Activity:
Where a picture appears, leave it out, and print the rest of the records as they are.

++++ Records shown

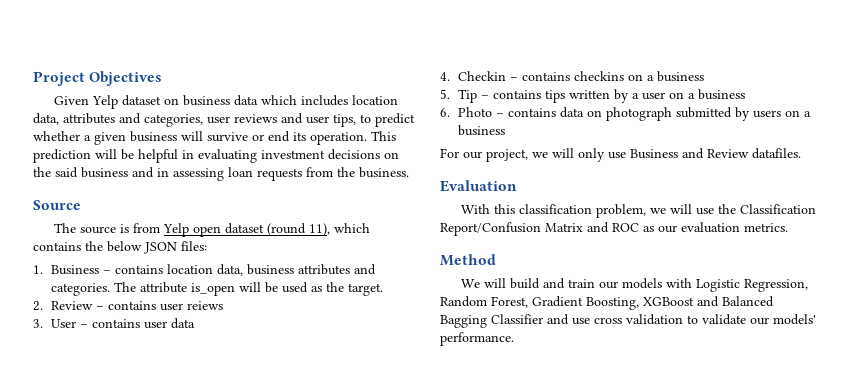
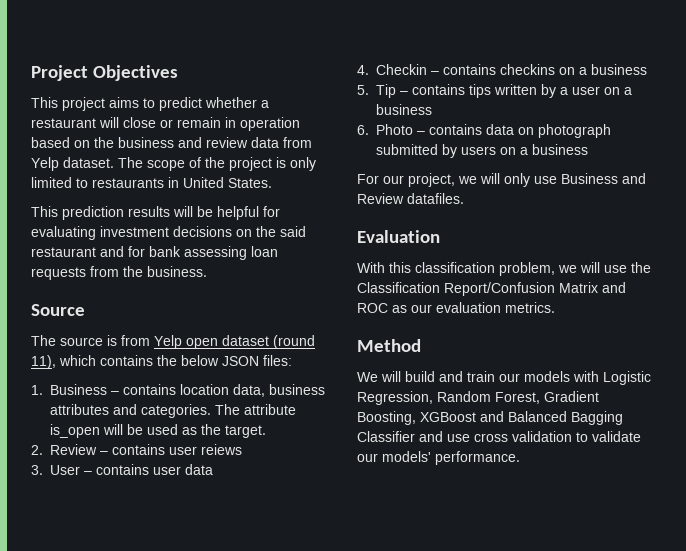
- Given Yelp dataset on business data which includes location data, attributes and categories, user reviews and user tips, to predict whether a given business will survive or end its operation. This prediction will be helpful in evaluating investment decisions on the said business and in assessing loan requests from the business.
+ This project aims to predict whether a restaurant will close or remain in operation based on the business and review data from Yelp dataset. The scope of the project is only limited to restaurants in United States.
+ This prediction results will be helpful for evaluating investment decisions on the said restaurant and for bank assessing loan requests from the business.

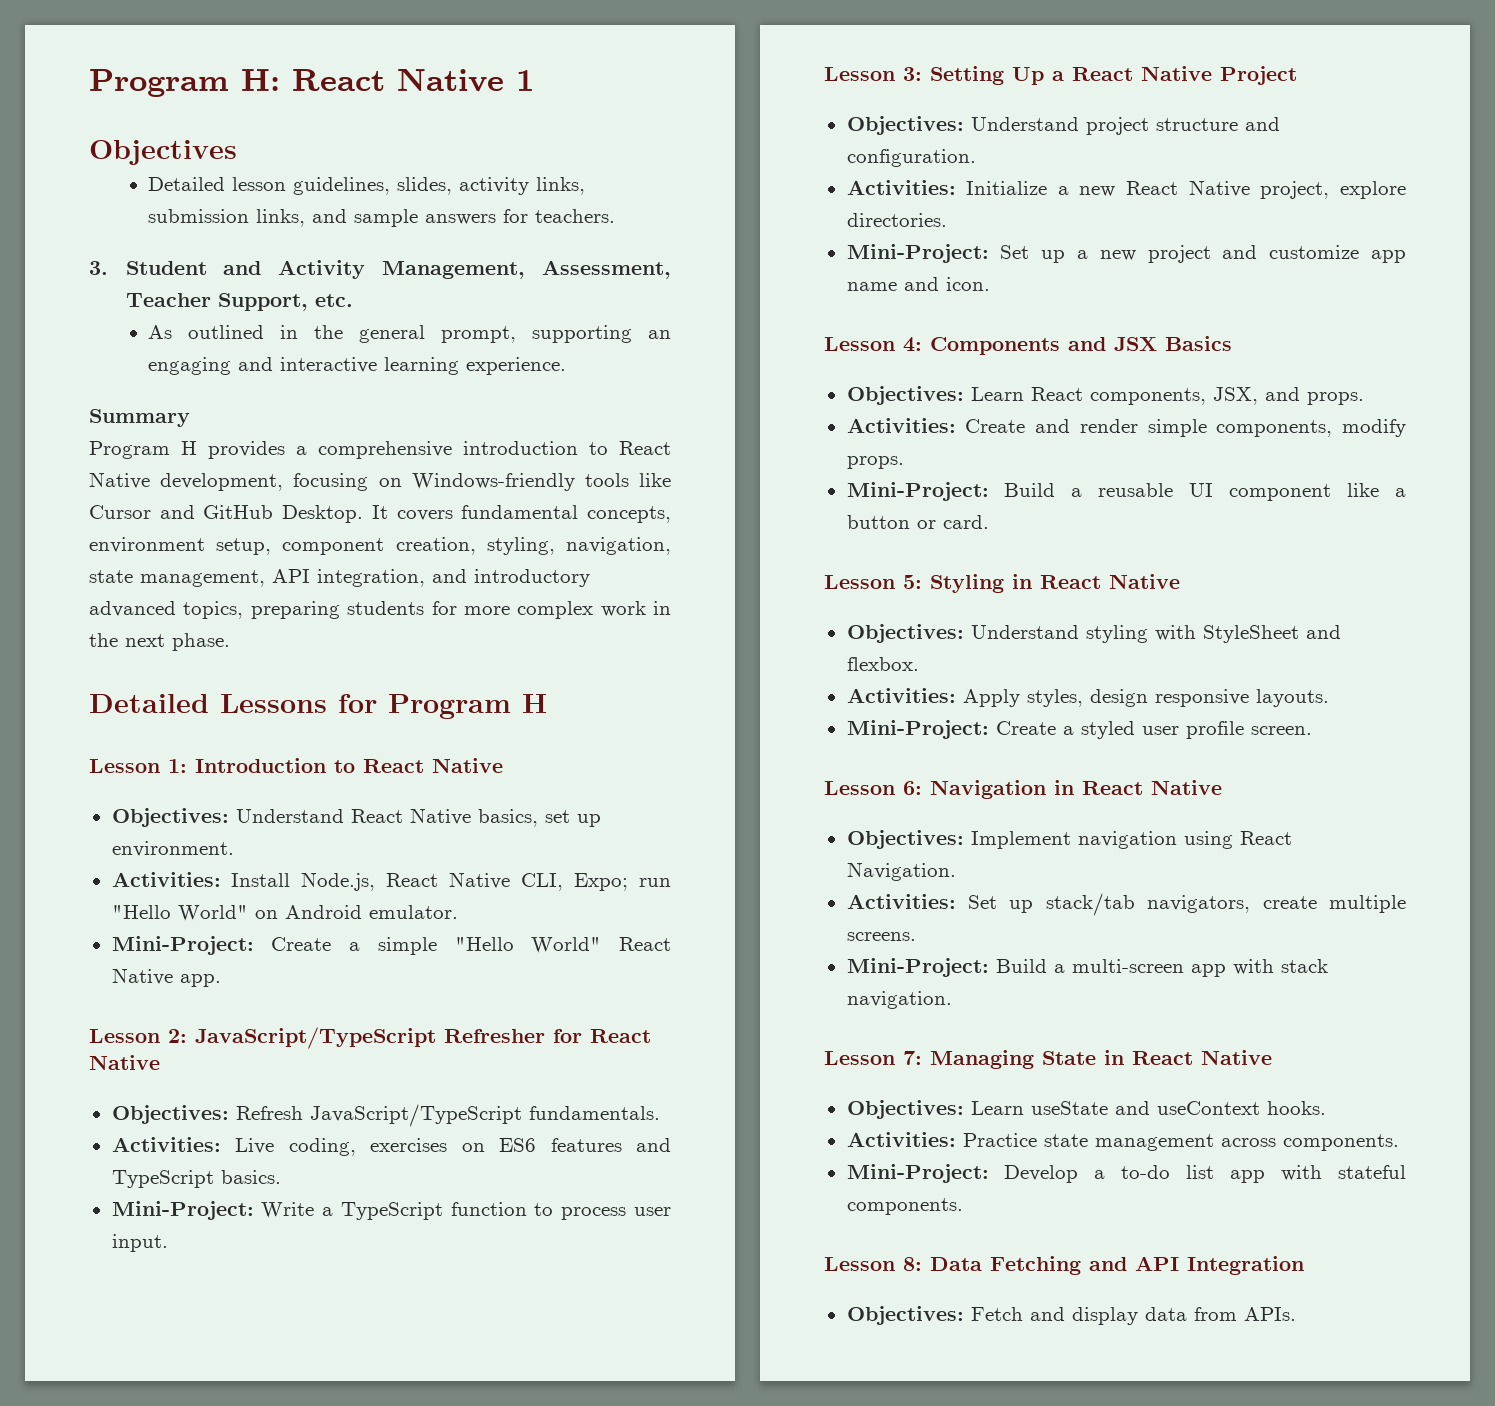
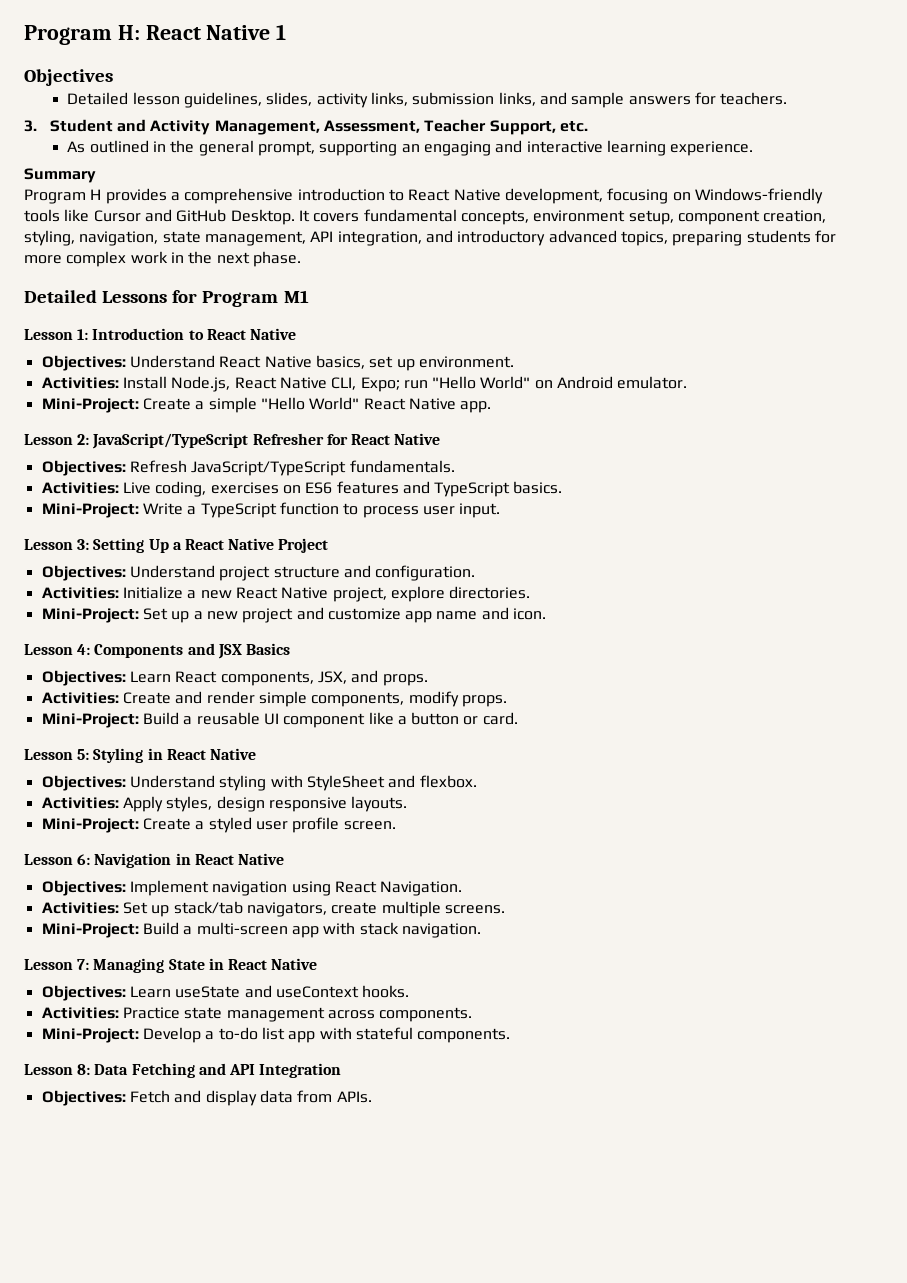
- Detailed Lessons for Program H
+ Detailed Lessons for Program M1

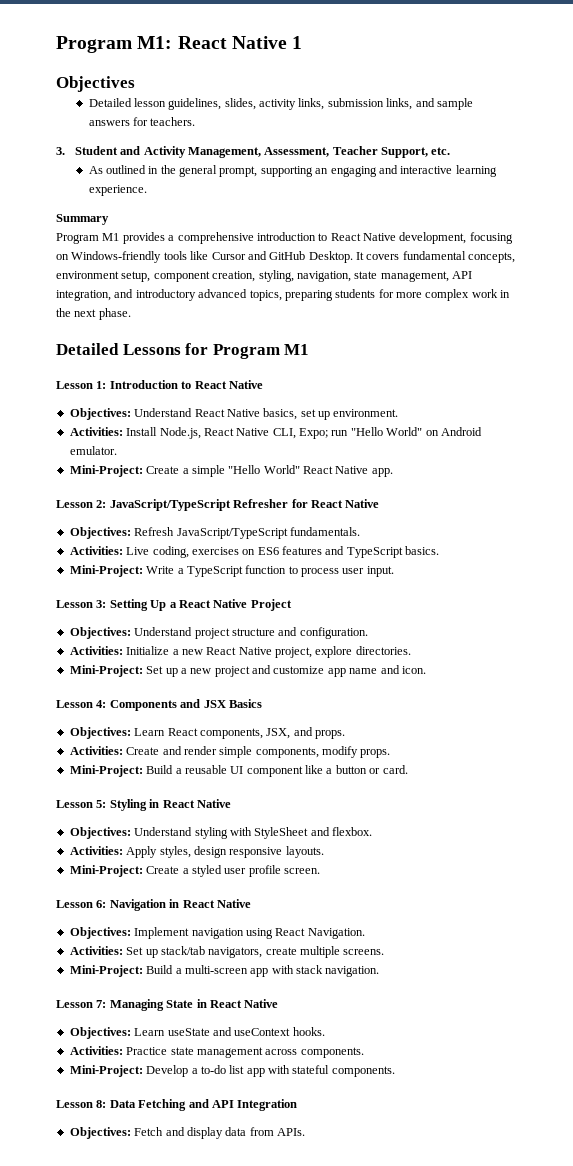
- Program H: React Native 1
+ Program M1: React Native 1
- Program H provides a comprehensive introduction to React Native development, focusing on Windows-friendly tools like Cursor and GitHub Desktop.
+ Program M1 provides a comprehensive introduction to React Native development, focusing on Windows-friendly tools like Cursor and GitHub Desktop.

++++++++

Response to this task:
- Given Yelp dataset on business data which includes location data, attributes and categories, user reviews and user tips, to predict whether a given business will survive or end its operation. This prediction will be helpful in evaluating investment decisions on the said business and in assessing loan requests from the business.
+ This project aims to predict whether a restaurant will close or remain in operation based on the business and review data from Yelp dataset. The scope of the project is only limited to restaurants in United States.
+ This prediction results will be helpful for evaluating investment decisions on the said restaurant and for bank assessing loan requests from the business.

- Detailed Lessons for Program H
+ Detailed Lessons for Program M1

- Program H: React Native 1
+ Program M1: React Native 1
- Program H provides a comprehensive introduction to React Native development, focusing on Windows-friendly tools like Cursor and GitHub Desktop.
+ Program M1 provides a comprehensive introduction to React Native development, focusing on Windows-friendly tools like Cursor and GitHub Desktop.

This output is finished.